The official photographs of these 'interactions' back this somewhat, for it is Modi who is mostly doing the talking and gesticulating in them whereas it should have struck him by now that he has spoken more than enough and needs to listen a lot more.
But that would be quibbling.
The point to ponder, therefore, is whether Modi -- after announcing the life-crushing demonetisation, the abrogation of Article 370 and the CAA/NPR/NRC without any consultation -- has suddenly realised the value of taking everyone on board.
Tuesday's Deccan Chronicle broaches this point in an excellent editorial: 'Meet PM Narendra Modi, suddenly a consensus builder' (external link).
There are other signals in the last few days which suggest that Modi has seized the opportunity offered by coronavirus to take a different tack, if not craft for himself a new not-the autocrat, not-the-authoritarian persona.
Suddenly, The Supreme Leader who had been strutting all over as if he knew it all and done it all, and who didn't brook the thought of anybody else possessing any wisdom, is reaching out to all and sundry.
Suddenly, CMs are being advised to charter their own timeframe to lift the 21-day lockdown, in imposing which they had no freedom.

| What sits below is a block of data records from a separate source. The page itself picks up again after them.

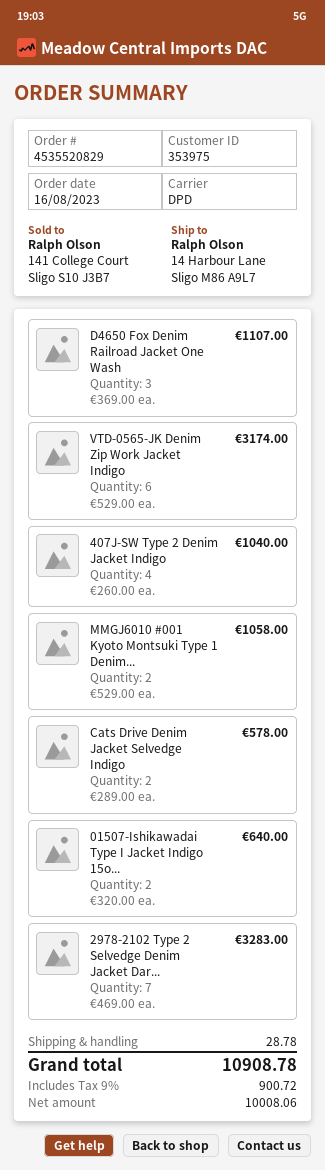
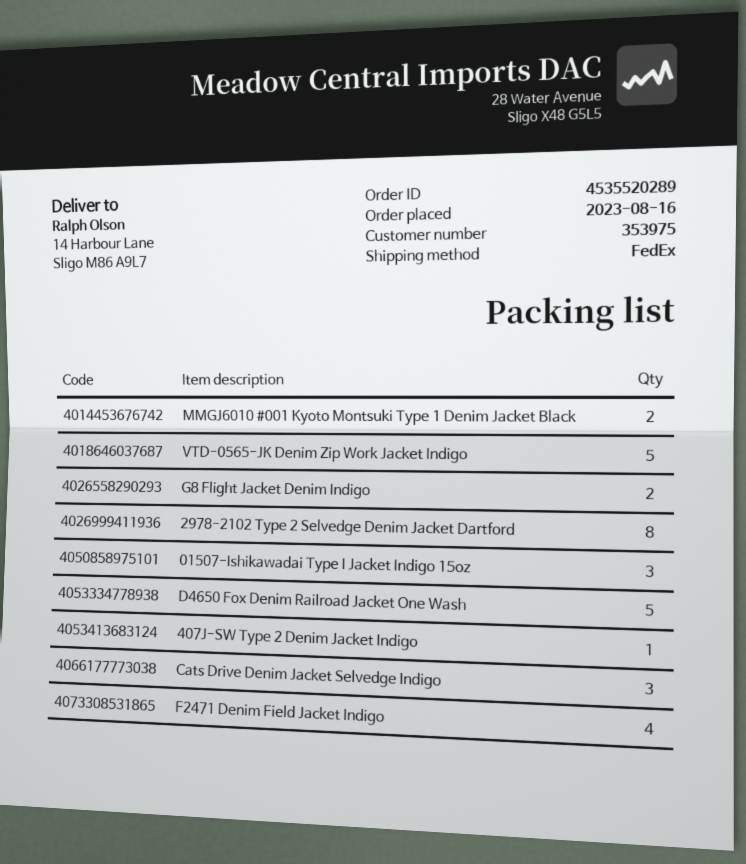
order number: 4535520829 -> 4535520289
shipping method: DPD -> FedEx
D4650 Fox Denim Railroad Jacket One Wash: 3 -> 5
VTD-0565-JK Denim Zip Work Jacket Indigo: 6 -> 5
407J-SW Type 2 Denim Jacket Indigo: 4 -> 1
Cats Drive Denim Jacket Selvedge Indigo: 2 -> 3
01507-Ishikawadai Type I Jacket Indigo 15o...: 2 -> 3
2978-2102 Type 2 Selvedge Denim Jacket Dar...: 7 -> 8
G8 Flight Jacket Denim Indigo: none -> 2
F2471 Denim Field Jacket Indigo: none -> 4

Suddenly, IAS officers who had been emasculated wholesale, are finding the nerve to leak their feedback to the PMO that the 'lockdown' should be extended.
Perhaps, a puny pathogen can bring the most powerful to their knees.
Perhaps, an intimation of mortality can puncture puffed-up egos.
Perhaps, it is best to corporatise the profits and socialise the losses.
Perhaps, democracy has its uses after all.
Perhaps, this too is a put-on.
Krishna Prasad is former editor-in-chief, Outlook, and former member, Press Council of India.